ITEM 14. OTHER EXPENSES OF ISSUANCE AND DISTRIBUTION

         The following table sets forth the fees and expenses incurred by
Metropolitan Financial Corp. in connection with the issuance and distribution of
the securities being registered.

Securities and Exchange Commission registration fee               $ 5,000
Accountants' fees and expenses*                                    30,000
Legal fees and expenses*                                           85,000
Subscription Agent's fees and expenses*                            11,250
Printing and engraving expenses*                                   10,000
Miscellaneous*                                                      4,000
                                                                 --------
         Total Expenses                                          $145,250
                                                                 ========
         *Estimated

ITEM 15. INDEMNIFICATION OF DIRECTORS AND OFFICERS

         Under Ohio law, Ohio corporations are authorized to indemnify
directors, officers, employees and agents within prescribed limits and must
indemnify them under certain circumstances. Ohio law does not provide statutory
authorization for a corporation to indemnify directors, officers, employees and
agents for settlements, fines or judgments in the context of derivative suits.
However, it provides that directors (but not officers, employees and agents) are
entitled to mandatory advancement of expenses, including attorneys' fees,
incurred in defending any action, including derivative actions, brought against
the director, provided the director agrees to cooperate with the corporation
concerning the matter and to repay the amount advanced if it is proved by clear
and convincing evidence that his act or failure to act was done with deliberate
intent to cause injury to the corporation or with reckless disregard to the
corporation's best interests.

         Ohio law does not authorize payment of judgments to a director,
officer, employee or agent after a finding of negligence or misconduct in a
derivative suit absent a court order. Indemnification is required, however, to
the extent such person succeeds on the merits. In all other cases, if a
director, officer, employee or agent acted in good faith and in a manner he
reasonably believed to be in or not opposed to the best interests of the
corporation, indemnification is discretionary except as otherwise provided by a
corporation's articles of incorporation, code of regulations or by contract
except with respect to the advancement of expenses of directors.
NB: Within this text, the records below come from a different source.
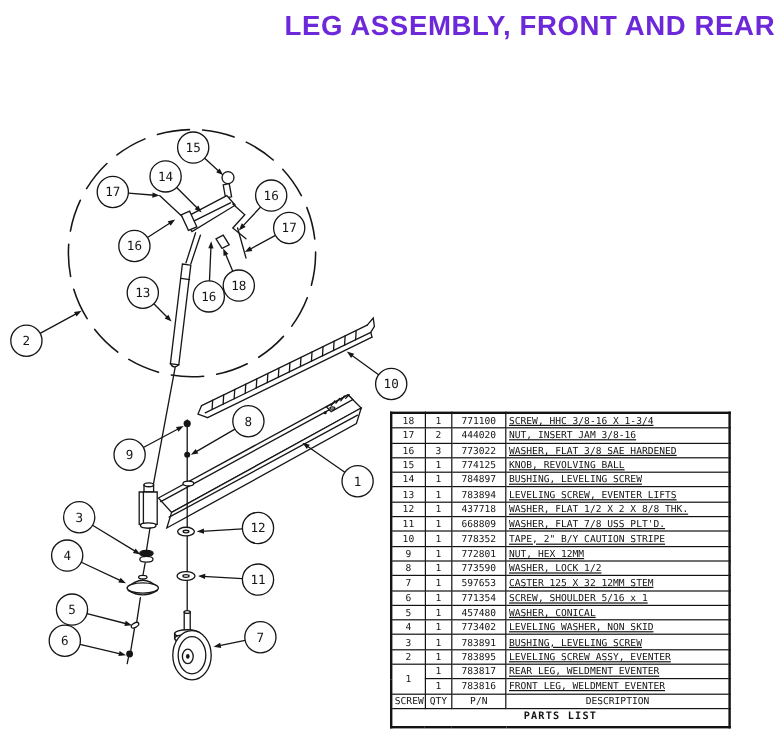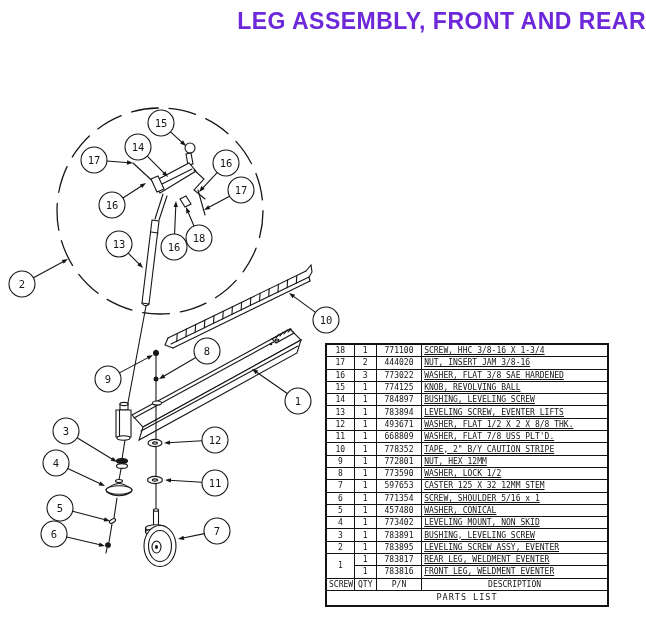--- a/index.html
+++ b/index.html
@@ -9,21 +9,21 @@
          font-size:23px;font-weight:800;letter-spacing:.5px;color:#6d28d9;}
   #diagram{position:absolute;left:0;top:0;width:646px;height:621px;}
   #table-wrap{position:absolute;left:325px;top:343px;}
   table.parts{border-collapse:collapse;table-layout:fixed;width:284px;
               font-family:"DejaVu Sans Mono",monospace;font-size:8px;color:#131313;}
   table.parts{border:2px solid #131313;}
   table.parts td,table.parts th{border:1px solid #131313;height:11.3px;padding:0 2px;
               overflow:hidden;white-space:nowrap;font-weight:normal;line-height:11px;}
   td.c,th{text-align:center;}
   td.d{text-align:left;text-decoration:underline;}
-  tr.plist td{height:14px;font-size:8.5px;letter-spacing:1px;}
+  tr.plist td{height:14px;font-size:8.5px;letter-spacing:1px;font-weight:bold;}
 </style>
 </head>
 <body>
 
 <div id="page">
 
   <div id="title">LEG ASSEMBLY, FRONT AND REAR</div>
 
   <svg id="diagram" viewBox="0 0 646 621" xmlns="http://www.w3.org/2000/svg">
     <g stroke="#161616" stroke-width="1.1" fill="none" stroke-linecap="round">
@@ -323,21 +323,21 @@
           </tr>
           <tr>
             <td class="c">13</td>
             <td class="c">1</td>
             <td class="c">783894</td>
             <td class="d">LEVELING SCREW, EVENTER LIFTS</td>
           </tr>
           <tr>
             <td class="c">12</td>
             <td class="c">1</td>
-            <td class="c">493671</td>
+            <td class="c">437718</td>
             <td class="d">WASHER, FLAT 1/2 X 2 X 8/8 THK.</td>
           </tr>
           <tr>
             <td class="c">11</td>
             <td class="c">1</td>
             <td class="c">668809</td>
             <td class="d">WASHER, FLAT 7/8 USS PLT'D.</td>
           </tr>
           <tr>
             <td class="c">10</td>
@@ -372,21 +372,21 @@
           <tr>
             <td class="c">5</td>
             <td class="c">1</td>
             <td class="c">457480</td>
             <td class="d">WASHER, CONICAL</td>
           </tr>
           <tr>
             <td class="c">4</td>
             <td class="c">1</td>
             <td class="c">773402</td>
-            <td class="d">LEVELING MOUNT, NON SKID</td>
+            <td class="d">LEVELING WASHER, NON SKID</td>
           </tr>
           <tr>
             <td class="c">3</td>
             <td class="c">1</td>
             <td class="c">783891</td>
             <td class="d">BUSHING, LEVELING SCREW</td>
           </tr>
           <tr>
             <td class="c">2</td>
             <td class="c">1</td>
         Under Ohio law, a director is not liable for monetary damages unless it
is proved by clear and convincing evidence that his action or failure to act was
undertaken with deliberate intent to cause injury to the corporation or with
reckless disregard for the best interests of the corporation. There is, however,
no comparable provision limiting the liability of officers, employees or agents
of a corporation. The statutory right to indemnification is not exclusive in
Ohio, and Ohio corporations may, among other things, procure insurance for such
persons.

         Our Amended and Restated Code of Regulations provide that we shall
indemnify, subject to certain limitations, any person (and the heirs, executors
and administrators of each such person) made or threatened to be made a party to
any action, suit, proceeding, or claim by reason of the fact that he is or was a
director or officer of the Company or of any other corporation for which he was
serving as a director or officer at the request of the Company, for all expenses
and liabilities incurred by him in connection with the defense of any such
action, suit, proceeding, or claim.

         Under a directors' and officers' liability insurance policy, directors
and officers of the Company are insured against certain liabilities, including
certain liabilities arising under the Securities Act.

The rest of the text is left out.